All the major averages capped off the week with losses. The Dow shed 1.4%, ending four weeks of gains. The S&P and Nasdaq fell 3.35% and 5.65%, respectively, to break two-week winning streaks.
October's nonfarm payrolls report on Friday left investors divided, fueling some concern that the Fed will persist with its hiking campaign since the labor market added 261,000 jobs. Others interpreted the findings as a sign that labor is beginning to cool — albeit at a slow pace — since the unemployment rate rose to 3.7%.
Investors in recent days have struggled to decipher comments from Fed Chair Jerome Powell regarding whether a tightening pivot may come as the central bank fights to tame rising inflation and a strong economy. Focus also shifted toward next week's consumer price index report. A drop in inflation could signal rate hikes are doing their job and fuel a potential shift.
In other news, hopes of a reopening in China pushed shares of U.S.-listed China stocks higher Friday, although the government hasn't formally announced a pivot. Pinduoduo, JD.com and Alibaba shares surged.

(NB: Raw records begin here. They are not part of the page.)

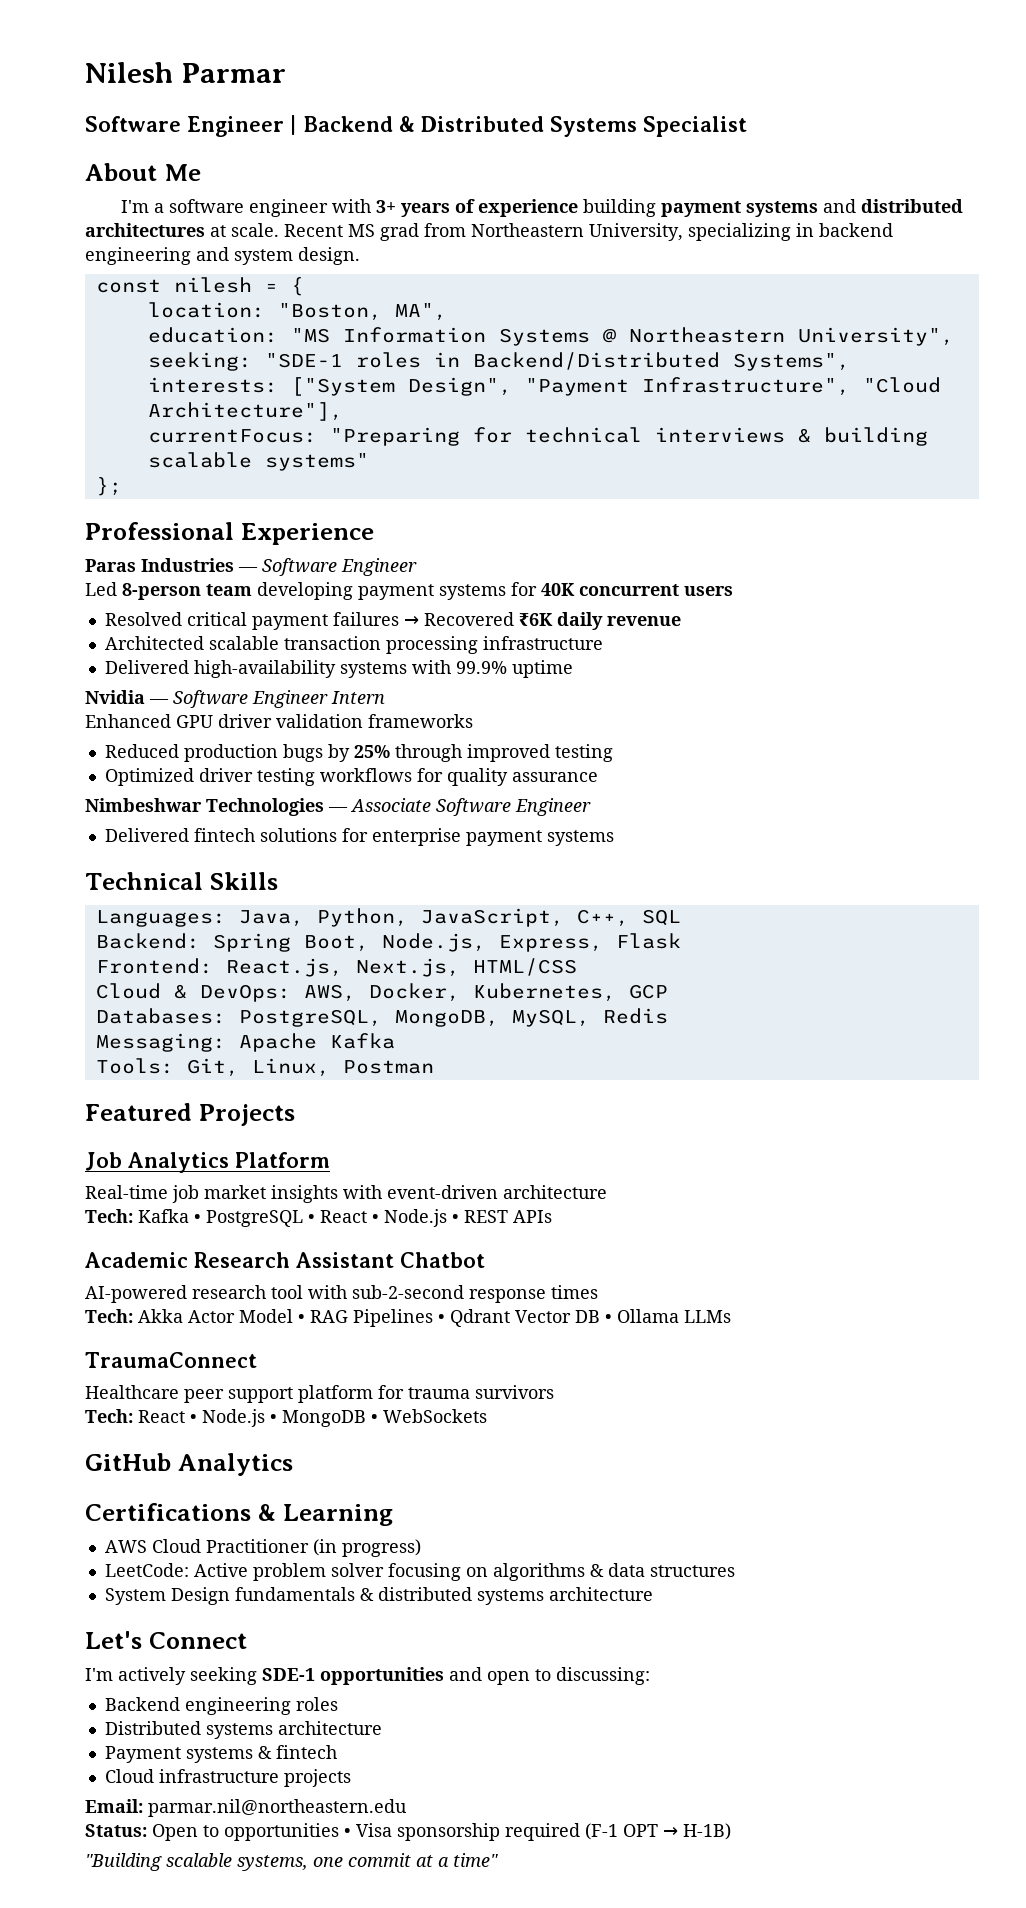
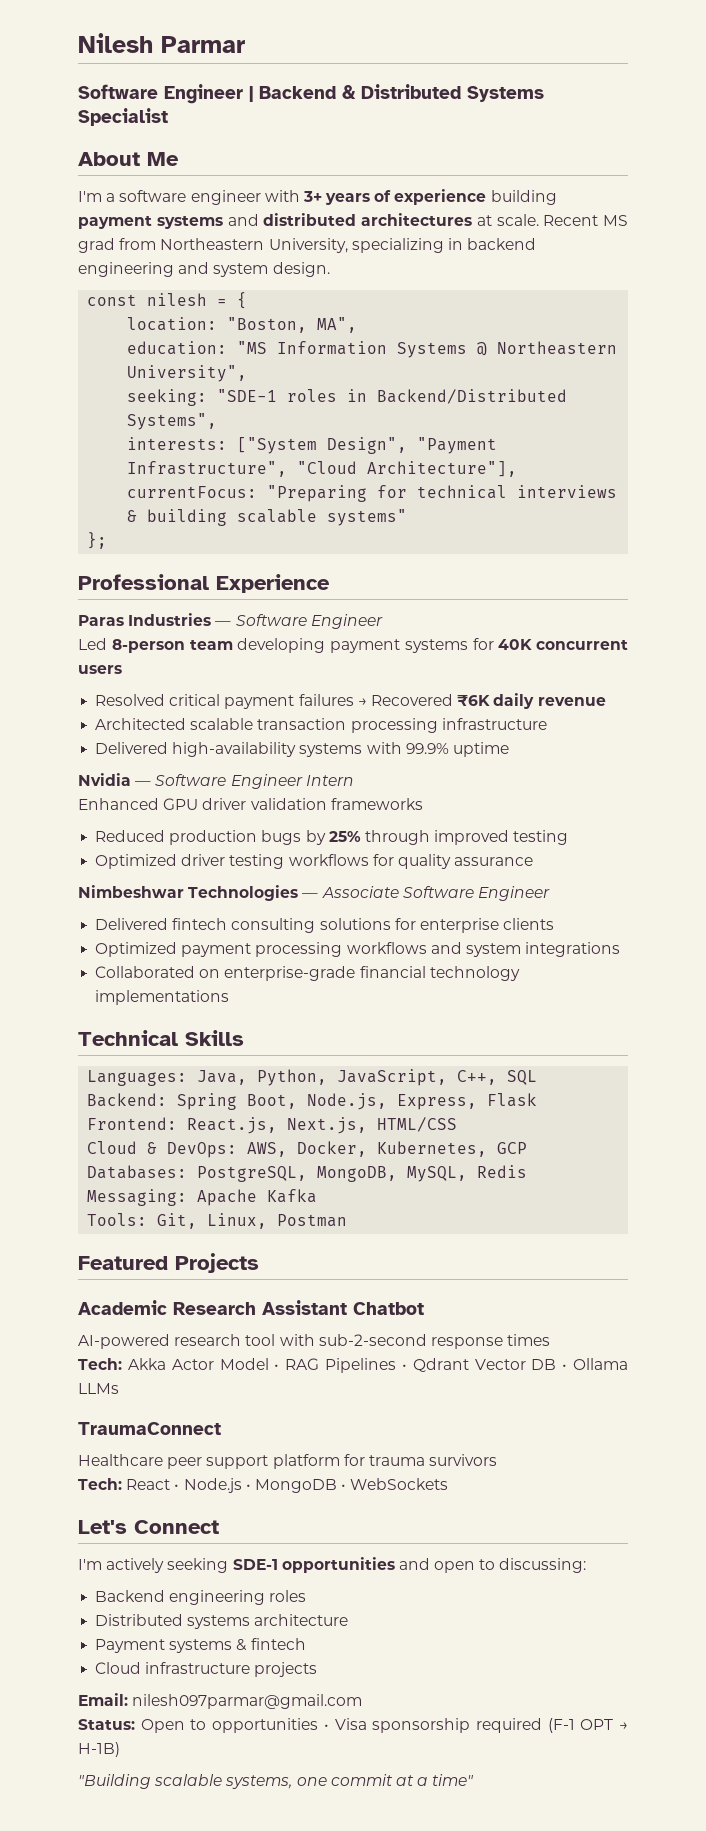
- Delivered fintech solutions for enterprise payment systems
+ Delivered fintech consulting solutions for enterprise clients
+ Optimized payment processing workflows and system integrations
+ Collaborated on enterprise-grade financial technology implementations
- Job Analytics Platform
- Real-time job market insights with event-driven architecture
- Tech: Kafka • PostgreSQL • React • Node.js • REST APIs
- GitHub Analytics
- Certifications & Learning
- AWS Cloud Practitioner (in progress)
- LeetCode: Active problem solver focusing on algorithms & data structures
- System Design fundamentals & distributed systems architecture
- Email: parmar.nil@northeastern.edu
+ Email: nilesh097parmar@gmail.com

Corporate earnings season also continued, with mobile payment company Block surging 17% after beating expectations. Carvana shared dropped 20% as it posted a wider-than-expected loss, while Twilio and Atlassian both plummeted on disappointing guidance.
Friday's moves follow another downbeat session for Wall Street. The Dow on Thursday lost about 0.5%, while the S&P 500 fell 1%. The Nasdaq, meanwhile, shed 1.7%.
Morgan Stanley's Slimmon on playing the 'massive bifurcation' between mega-cap tech stocks and the rest of the market
A "massive bifurcation" is underway between mega-cap technology stocks and the rest of the market, says Andrew Slimmon, senior portfolio manager at Morgan Stanley Investment Management.
Many popular technology stocks have sold off sharply in recent days on disappointing earnings results and forecasts. Despite the downdraft in their valuations, Slimmon says to steer clear of many of these names as earnings need to come down. Most are also trading at a premium to the rest of the market.
Instead, Slimmon points investors to stocks he's confident will continue to make their numbers even in a slowing economy. These sectors have also cut estimates and trade at low-teen or high-single-digit multiples.